Un plan "bon pour le moral" des commerçants carolos

La situation des commerçants reste très difficile.

C’est le constat de Comeos, la fédération du secteur. Pour les deux premières semaines de reprise, le nombre de visiteurs dans les magasins est en moyenne 40% plus bas qu’avant la crise du coronavirus. Pire dans les centres commerciaux, la baisse est de 70%. Et c’est le secteur de la mode qui semble le plus affecté.

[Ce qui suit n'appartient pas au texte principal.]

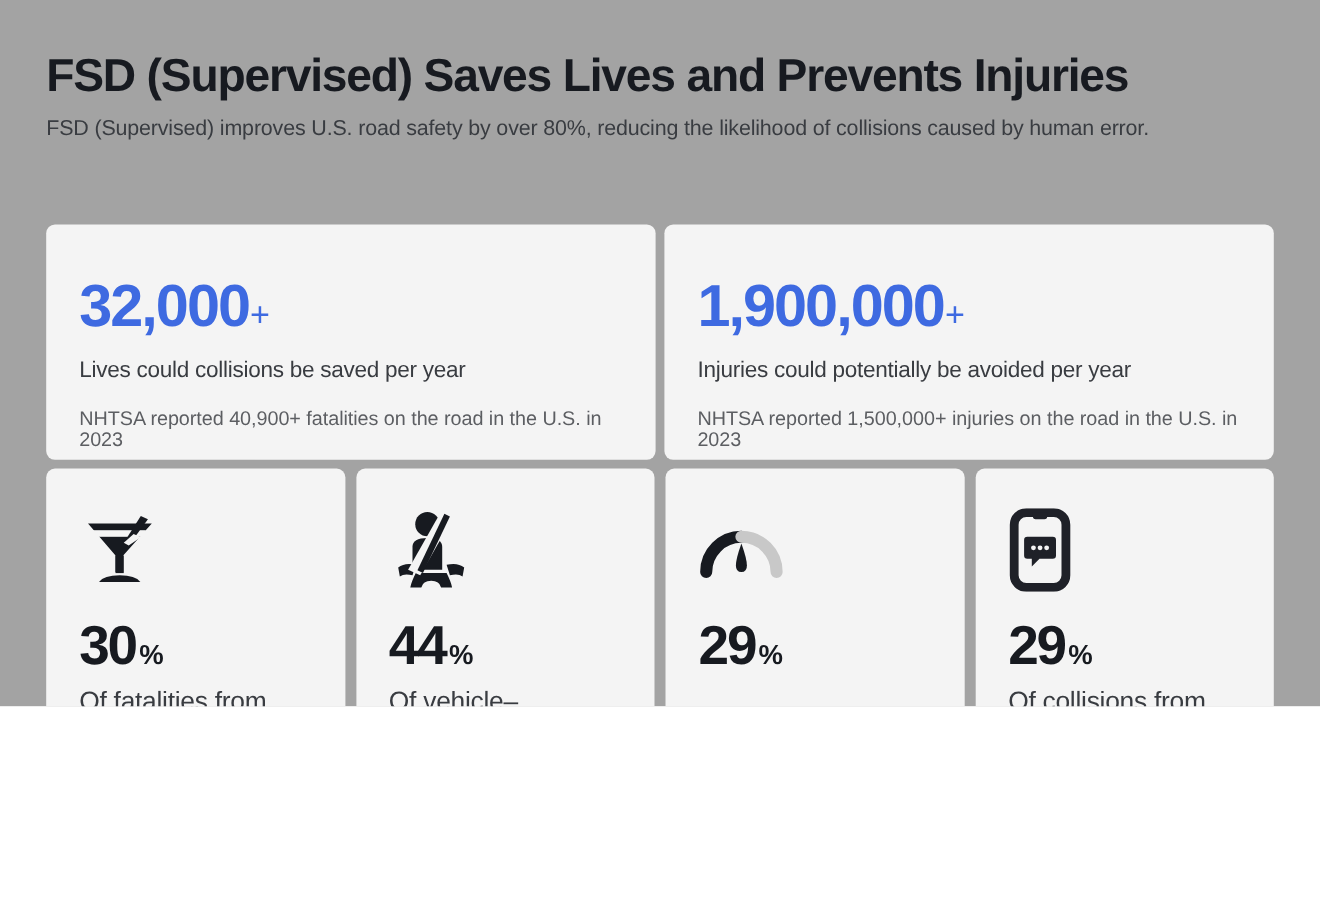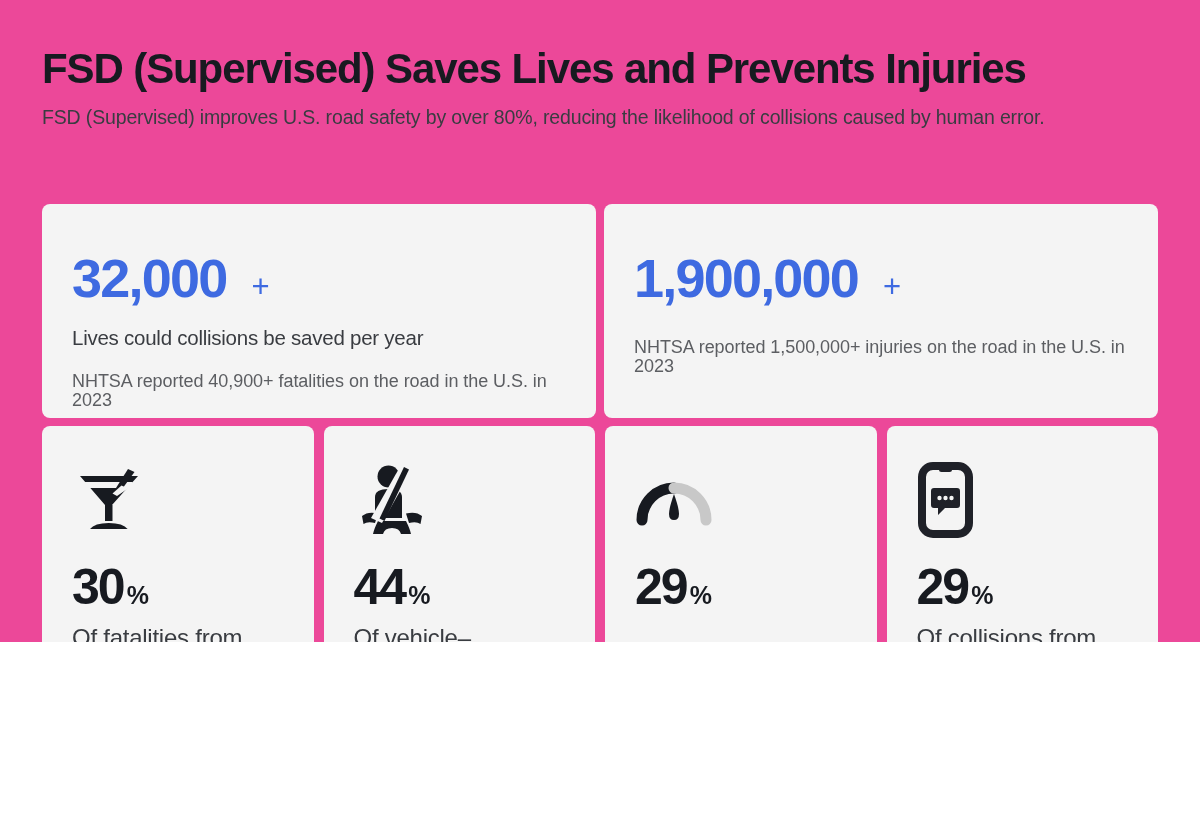"FSD (Supervised) Saves Lives and" .page { background: #ec4899 -> #a3a3a3 }
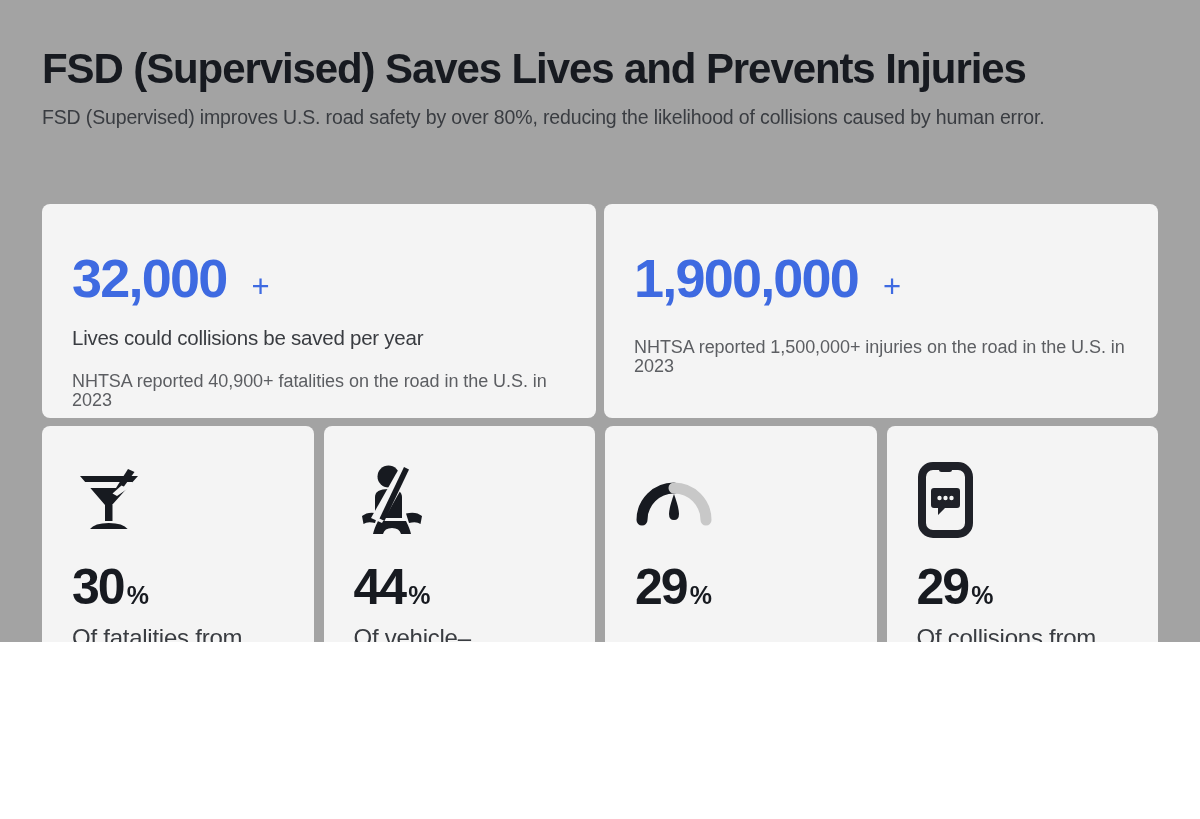"32,000" .big-value { gap: 24px -> none }
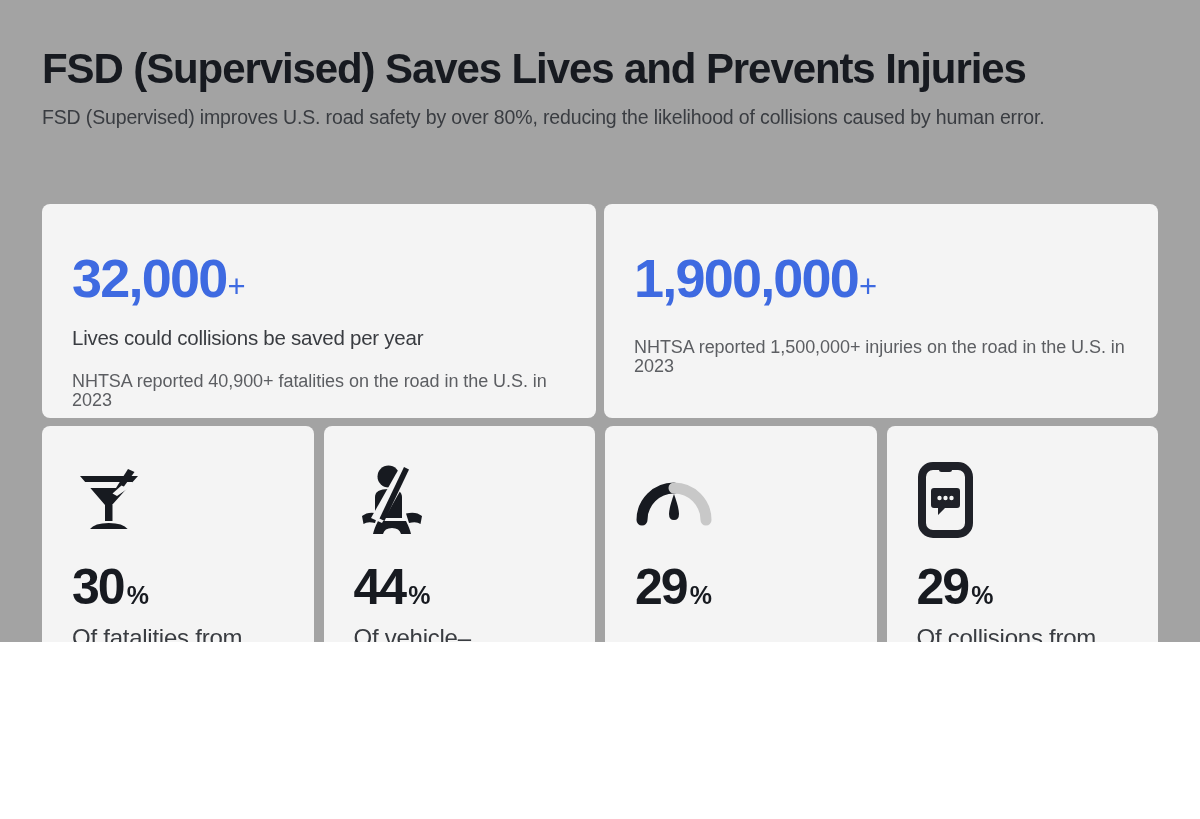"Injuries could potentially be avoided" div.big-label { html: none -> <div>Injuries could potentially be avoided per year</div> }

Face à ce constat, plusieurs communes ont lancé des plans de soutien aux commerçants. C’est le cas à Charleroi où Gregory Sarafianos a joué de malchance. Il a ouvert son petit restaurant snack grec en plein cœur de Charleroi le 13 mars. Soit le 1e jour du confinement. "J’ai juste eu l’occasion d’organiser un apéro le vendredi jusqu’à minuit et puis j’ai dû fermer. C’est l’ouverture la plus courte de l’histoire je crois." Gregory a ensuite été le premier à rouvrir dans la rue de Dampremy. Il a commencé à vendre des produits à emporter mais pas de quoi payer toutes les charges. Alors le coup de main de la ville est le bienvenu


►►► À lire aussi : notre dossier sur l'épidémie de coronavirus


"C’est bon pour le local", choisi comme nom de code de l’opération. Axe principal : des bons d’achat à acheter en ligne qui offrent 20% supplémentaires valables dans les commerces carolos.

"C’est la ville qui paye la différence et c’est tout bonus pour tout le monde", explique l’échevine Babette Jandrain. "L’idée c’est d’inciter les carolos à consommer local et même toute personne extérieure qui le voudrait, à venir consommer à Charleroi." Charleroi proposera aussi au conseil communal de lundi des exonérations de taxes.

Un achat groupé de matériel sanitaire est déjà en place ainsi qu’une cartographie des commerces ouverts. Pratique pour savoir par exemple que Gregory prépare des plats à emporter.